→ **WHAT TO DO**: Could you print exactly the lines of the listing below, starting at the line that has "text-shadow: 0 1px 1px rgba(0,0,0,0.18);" and ending at the line that has "#fbfaf7 #fbfaf7 #5f5b54;height:18px;font-size:10px;padding:2px", and only those lines?

-- Opening Marker --

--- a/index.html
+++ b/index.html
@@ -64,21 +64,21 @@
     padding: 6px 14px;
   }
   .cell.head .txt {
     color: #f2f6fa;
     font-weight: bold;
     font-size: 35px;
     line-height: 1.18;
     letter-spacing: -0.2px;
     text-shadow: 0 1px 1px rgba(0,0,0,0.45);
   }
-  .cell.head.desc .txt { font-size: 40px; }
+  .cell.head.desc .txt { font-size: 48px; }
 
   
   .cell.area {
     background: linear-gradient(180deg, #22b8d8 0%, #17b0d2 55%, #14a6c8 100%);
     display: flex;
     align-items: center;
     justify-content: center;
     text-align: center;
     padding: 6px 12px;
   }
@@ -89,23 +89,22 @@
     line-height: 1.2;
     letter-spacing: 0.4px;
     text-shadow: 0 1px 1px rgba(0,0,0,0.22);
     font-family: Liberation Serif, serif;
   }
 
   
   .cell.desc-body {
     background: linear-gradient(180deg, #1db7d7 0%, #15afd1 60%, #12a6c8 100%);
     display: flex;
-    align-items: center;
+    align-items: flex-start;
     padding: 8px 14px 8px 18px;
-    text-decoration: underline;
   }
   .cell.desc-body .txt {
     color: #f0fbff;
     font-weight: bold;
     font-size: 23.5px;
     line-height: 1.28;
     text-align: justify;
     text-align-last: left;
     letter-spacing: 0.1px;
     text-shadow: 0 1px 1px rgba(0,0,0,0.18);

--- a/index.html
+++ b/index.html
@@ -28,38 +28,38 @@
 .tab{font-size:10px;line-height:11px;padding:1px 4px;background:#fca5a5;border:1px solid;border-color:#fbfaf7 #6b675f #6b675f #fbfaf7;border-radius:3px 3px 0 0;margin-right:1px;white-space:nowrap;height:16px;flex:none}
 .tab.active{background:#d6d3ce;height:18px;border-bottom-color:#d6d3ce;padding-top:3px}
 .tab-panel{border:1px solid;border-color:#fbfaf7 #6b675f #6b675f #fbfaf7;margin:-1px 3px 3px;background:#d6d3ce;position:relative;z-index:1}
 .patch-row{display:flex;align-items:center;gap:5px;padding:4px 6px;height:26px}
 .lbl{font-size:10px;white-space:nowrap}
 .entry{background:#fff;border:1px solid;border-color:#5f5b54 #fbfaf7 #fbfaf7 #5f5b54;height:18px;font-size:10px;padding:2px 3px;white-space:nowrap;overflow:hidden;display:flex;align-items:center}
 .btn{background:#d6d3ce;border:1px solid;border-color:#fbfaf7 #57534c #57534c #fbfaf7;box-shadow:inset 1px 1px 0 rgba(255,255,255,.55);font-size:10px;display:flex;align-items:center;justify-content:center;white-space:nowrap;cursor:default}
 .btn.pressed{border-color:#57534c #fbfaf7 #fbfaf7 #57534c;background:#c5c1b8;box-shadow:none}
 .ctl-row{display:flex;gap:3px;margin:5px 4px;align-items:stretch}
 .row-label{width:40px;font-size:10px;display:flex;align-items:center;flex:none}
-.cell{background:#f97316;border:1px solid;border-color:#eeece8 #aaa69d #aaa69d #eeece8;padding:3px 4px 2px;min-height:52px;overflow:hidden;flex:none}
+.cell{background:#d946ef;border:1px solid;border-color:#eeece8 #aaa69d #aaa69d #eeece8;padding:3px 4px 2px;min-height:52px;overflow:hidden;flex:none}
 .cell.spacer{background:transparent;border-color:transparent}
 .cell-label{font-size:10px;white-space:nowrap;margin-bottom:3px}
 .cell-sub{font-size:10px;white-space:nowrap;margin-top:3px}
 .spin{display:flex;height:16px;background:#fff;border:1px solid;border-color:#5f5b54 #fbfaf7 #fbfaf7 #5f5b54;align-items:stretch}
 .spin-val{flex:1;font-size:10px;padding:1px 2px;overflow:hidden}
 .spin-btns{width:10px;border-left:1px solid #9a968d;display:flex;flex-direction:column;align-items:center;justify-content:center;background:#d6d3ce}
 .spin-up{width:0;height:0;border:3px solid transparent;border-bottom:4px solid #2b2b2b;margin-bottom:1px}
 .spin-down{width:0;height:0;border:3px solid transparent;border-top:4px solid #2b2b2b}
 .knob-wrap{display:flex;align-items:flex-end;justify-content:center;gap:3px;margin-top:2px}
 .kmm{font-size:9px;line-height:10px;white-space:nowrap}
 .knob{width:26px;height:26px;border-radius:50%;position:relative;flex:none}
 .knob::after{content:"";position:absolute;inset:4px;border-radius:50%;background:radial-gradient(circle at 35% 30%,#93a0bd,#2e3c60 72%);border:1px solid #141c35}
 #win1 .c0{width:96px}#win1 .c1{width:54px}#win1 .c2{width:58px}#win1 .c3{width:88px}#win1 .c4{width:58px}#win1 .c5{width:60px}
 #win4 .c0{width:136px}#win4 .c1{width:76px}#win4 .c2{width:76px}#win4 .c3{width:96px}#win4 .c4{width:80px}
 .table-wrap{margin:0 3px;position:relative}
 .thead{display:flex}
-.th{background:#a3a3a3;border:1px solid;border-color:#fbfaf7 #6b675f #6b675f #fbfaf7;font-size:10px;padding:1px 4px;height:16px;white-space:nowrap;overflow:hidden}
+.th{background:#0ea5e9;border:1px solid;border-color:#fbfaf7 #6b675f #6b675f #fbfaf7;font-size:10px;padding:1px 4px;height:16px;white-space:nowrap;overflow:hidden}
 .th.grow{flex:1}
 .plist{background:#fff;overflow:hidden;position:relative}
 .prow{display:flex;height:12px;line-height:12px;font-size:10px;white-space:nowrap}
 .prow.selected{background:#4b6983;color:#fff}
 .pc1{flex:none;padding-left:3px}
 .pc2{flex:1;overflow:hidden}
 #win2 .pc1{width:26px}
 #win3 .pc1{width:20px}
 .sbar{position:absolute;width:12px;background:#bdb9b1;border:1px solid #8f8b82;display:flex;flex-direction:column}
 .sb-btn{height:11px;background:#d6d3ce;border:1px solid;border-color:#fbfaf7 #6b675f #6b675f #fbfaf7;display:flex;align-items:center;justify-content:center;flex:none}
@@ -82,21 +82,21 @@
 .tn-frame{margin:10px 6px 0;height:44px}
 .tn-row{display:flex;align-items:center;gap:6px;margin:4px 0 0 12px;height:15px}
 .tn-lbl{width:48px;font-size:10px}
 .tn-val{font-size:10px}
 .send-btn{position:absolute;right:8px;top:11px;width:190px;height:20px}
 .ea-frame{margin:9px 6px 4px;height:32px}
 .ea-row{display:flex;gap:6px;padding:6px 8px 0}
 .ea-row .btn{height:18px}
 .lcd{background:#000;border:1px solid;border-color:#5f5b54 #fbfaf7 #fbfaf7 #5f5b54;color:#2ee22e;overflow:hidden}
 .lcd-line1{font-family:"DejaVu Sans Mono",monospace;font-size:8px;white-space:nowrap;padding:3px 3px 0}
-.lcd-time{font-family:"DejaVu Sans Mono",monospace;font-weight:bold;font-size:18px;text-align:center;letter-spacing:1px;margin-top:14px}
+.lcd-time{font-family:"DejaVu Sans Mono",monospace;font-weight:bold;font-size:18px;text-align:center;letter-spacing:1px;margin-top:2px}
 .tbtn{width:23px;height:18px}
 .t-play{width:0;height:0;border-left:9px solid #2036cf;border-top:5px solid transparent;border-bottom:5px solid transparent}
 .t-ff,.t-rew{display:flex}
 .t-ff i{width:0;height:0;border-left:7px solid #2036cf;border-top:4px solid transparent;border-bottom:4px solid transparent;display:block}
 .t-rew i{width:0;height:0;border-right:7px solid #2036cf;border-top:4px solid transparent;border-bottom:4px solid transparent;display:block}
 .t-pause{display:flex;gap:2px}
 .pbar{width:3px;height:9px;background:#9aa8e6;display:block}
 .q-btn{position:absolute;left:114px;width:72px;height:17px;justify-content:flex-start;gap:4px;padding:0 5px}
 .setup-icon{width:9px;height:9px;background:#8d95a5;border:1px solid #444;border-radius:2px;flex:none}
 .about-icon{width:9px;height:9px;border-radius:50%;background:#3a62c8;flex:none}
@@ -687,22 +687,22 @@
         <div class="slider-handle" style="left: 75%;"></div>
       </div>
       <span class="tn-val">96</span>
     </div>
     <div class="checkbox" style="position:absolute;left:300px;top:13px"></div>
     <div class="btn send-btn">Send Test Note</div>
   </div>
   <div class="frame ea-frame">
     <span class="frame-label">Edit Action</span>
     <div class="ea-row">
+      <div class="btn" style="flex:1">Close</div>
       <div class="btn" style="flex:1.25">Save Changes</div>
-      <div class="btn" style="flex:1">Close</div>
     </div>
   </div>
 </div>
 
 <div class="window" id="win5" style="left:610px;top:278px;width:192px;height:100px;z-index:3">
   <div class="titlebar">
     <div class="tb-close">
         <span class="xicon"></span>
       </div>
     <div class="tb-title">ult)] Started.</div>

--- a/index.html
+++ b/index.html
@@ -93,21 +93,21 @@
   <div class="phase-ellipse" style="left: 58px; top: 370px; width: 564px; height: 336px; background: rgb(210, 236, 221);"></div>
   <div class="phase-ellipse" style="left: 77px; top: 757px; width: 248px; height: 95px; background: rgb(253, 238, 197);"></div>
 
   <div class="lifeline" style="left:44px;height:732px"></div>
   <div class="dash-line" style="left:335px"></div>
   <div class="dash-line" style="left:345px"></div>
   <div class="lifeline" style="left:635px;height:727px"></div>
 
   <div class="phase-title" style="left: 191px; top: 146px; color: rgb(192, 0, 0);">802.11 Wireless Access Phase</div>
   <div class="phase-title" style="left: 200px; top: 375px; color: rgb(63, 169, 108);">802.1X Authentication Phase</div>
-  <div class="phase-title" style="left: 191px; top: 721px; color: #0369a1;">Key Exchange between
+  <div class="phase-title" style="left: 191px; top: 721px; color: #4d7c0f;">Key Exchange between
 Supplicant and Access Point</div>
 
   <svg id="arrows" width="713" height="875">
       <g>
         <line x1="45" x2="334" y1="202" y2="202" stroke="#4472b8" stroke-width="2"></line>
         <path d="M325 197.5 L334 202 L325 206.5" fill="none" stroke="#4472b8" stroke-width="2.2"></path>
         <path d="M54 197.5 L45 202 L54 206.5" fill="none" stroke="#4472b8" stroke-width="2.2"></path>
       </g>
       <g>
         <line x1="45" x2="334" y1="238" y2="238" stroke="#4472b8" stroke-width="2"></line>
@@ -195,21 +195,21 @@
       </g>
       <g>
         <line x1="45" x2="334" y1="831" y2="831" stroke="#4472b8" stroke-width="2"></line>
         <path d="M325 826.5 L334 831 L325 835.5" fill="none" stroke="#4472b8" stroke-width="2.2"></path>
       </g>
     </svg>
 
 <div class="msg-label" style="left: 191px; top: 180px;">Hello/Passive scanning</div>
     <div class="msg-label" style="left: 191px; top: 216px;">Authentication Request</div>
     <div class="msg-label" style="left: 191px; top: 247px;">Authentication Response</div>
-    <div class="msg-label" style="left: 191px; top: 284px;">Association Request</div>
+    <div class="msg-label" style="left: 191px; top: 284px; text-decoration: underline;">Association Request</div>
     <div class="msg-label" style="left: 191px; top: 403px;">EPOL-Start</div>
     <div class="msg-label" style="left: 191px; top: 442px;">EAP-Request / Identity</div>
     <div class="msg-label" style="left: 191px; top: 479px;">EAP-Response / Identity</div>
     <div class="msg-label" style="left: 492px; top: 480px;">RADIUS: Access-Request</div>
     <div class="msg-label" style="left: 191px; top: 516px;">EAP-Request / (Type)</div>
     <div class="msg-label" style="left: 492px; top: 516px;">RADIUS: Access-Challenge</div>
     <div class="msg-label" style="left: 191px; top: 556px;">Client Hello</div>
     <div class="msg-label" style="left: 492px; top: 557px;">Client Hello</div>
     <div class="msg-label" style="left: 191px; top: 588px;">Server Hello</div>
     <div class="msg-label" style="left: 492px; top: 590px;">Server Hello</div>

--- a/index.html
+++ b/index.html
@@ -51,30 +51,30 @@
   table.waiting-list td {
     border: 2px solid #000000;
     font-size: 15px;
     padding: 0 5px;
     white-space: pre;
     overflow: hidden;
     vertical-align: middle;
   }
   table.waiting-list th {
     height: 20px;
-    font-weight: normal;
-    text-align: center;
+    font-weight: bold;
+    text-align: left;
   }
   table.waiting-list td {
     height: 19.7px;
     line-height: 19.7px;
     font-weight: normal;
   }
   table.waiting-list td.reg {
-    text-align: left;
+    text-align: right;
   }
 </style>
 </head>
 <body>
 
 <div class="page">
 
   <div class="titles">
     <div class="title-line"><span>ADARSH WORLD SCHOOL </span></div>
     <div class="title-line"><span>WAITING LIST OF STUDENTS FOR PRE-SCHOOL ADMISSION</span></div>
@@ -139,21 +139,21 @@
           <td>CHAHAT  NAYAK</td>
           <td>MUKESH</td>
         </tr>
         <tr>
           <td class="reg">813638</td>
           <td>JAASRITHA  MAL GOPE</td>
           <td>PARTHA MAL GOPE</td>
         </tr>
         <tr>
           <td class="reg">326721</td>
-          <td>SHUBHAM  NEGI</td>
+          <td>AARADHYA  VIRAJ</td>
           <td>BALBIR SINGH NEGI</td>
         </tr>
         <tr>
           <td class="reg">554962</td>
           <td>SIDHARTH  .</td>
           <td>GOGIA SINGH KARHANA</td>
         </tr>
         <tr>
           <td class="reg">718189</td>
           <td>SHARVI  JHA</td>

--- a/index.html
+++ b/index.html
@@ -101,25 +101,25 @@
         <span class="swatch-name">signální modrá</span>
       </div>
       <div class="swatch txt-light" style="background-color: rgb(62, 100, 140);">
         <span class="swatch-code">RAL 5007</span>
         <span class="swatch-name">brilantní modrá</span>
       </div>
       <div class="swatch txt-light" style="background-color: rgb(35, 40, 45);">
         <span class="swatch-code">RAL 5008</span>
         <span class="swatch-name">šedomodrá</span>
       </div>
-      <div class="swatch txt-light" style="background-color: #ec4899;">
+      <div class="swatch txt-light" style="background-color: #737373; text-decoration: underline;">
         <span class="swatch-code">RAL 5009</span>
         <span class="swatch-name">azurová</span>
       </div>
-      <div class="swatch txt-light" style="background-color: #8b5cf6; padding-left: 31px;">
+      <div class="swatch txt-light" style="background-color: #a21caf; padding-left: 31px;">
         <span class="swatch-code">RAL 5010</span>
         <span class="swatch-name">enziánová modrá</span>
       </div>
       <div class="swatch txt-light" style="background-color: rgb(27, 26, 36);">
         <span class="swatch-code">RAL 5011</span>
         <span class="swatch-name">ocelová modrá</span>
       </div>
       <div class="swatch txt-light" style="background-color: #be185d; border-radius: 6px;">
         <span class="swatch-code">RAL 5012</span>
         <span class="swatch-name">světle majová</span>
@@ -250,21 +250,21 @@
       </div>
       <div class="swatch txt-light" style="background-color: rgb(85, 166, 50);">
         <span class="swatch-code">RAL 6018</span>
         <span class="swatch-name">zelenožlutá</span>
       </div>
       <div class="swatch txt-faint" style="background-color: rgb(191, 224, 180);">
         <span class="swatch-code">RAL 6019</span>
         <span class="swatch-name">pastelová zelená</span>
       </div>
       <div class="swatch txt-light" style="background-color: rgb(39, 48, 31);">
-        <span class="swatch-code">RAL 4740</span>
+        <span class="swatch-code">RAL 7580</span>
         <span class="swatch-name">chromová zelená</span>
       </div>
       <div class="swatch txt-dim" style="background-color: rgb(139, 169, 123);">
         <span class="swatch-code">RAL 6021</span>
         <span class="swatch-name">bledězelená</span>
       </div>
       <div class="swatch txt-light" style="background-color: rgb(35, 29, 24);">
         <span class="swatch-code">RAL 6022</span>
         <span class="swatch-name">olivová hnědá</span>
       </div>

-- Closing Marker --

→ **WRITTEN SOLUTION**:
     text-shadow: 0 1px 1px rgba(0,0,0,0.18);

--- a/index.html
+++ b/index.html
@@ -28,38 +28,38 @@
 .tab{font-size:10px;line-height:11px;padding:1px 4px;background:#fca5a5;border:1px solid;border-color:#fbfaf7 #6b675f #6b675f #fbfaf7;border-radius:3px 3px 0 0;margin-right:1px;white-space:nowrap;height:16px;flex:none}
 .tab.active{background:#d6d3ce;height:18px;border-bottom-color:#d6d3ce;padding-top:3px}
 .tab-panel{border:1px solid;border-color:#fbfaf7 #6b675f #6b675f #fbfaf7;margin:-1px 3px 3px;background:#d6d3ce;position:relative;z-index:1}
 .patch-row{display:flex;align-items:center;gap:5px;padding:4px 6px;height:26px}
 .lbl{font-size:10px;white-space:nowrap}
 .entry{background:#fff;border:1px solid;border-color:#5f5b54 #fbfaf7 #fbfaf7 #5f5b54;height:18px;font-size:10px;padding:2px 3px;white-space:nowrap;overflow:hidden;display:flex;align-items:center}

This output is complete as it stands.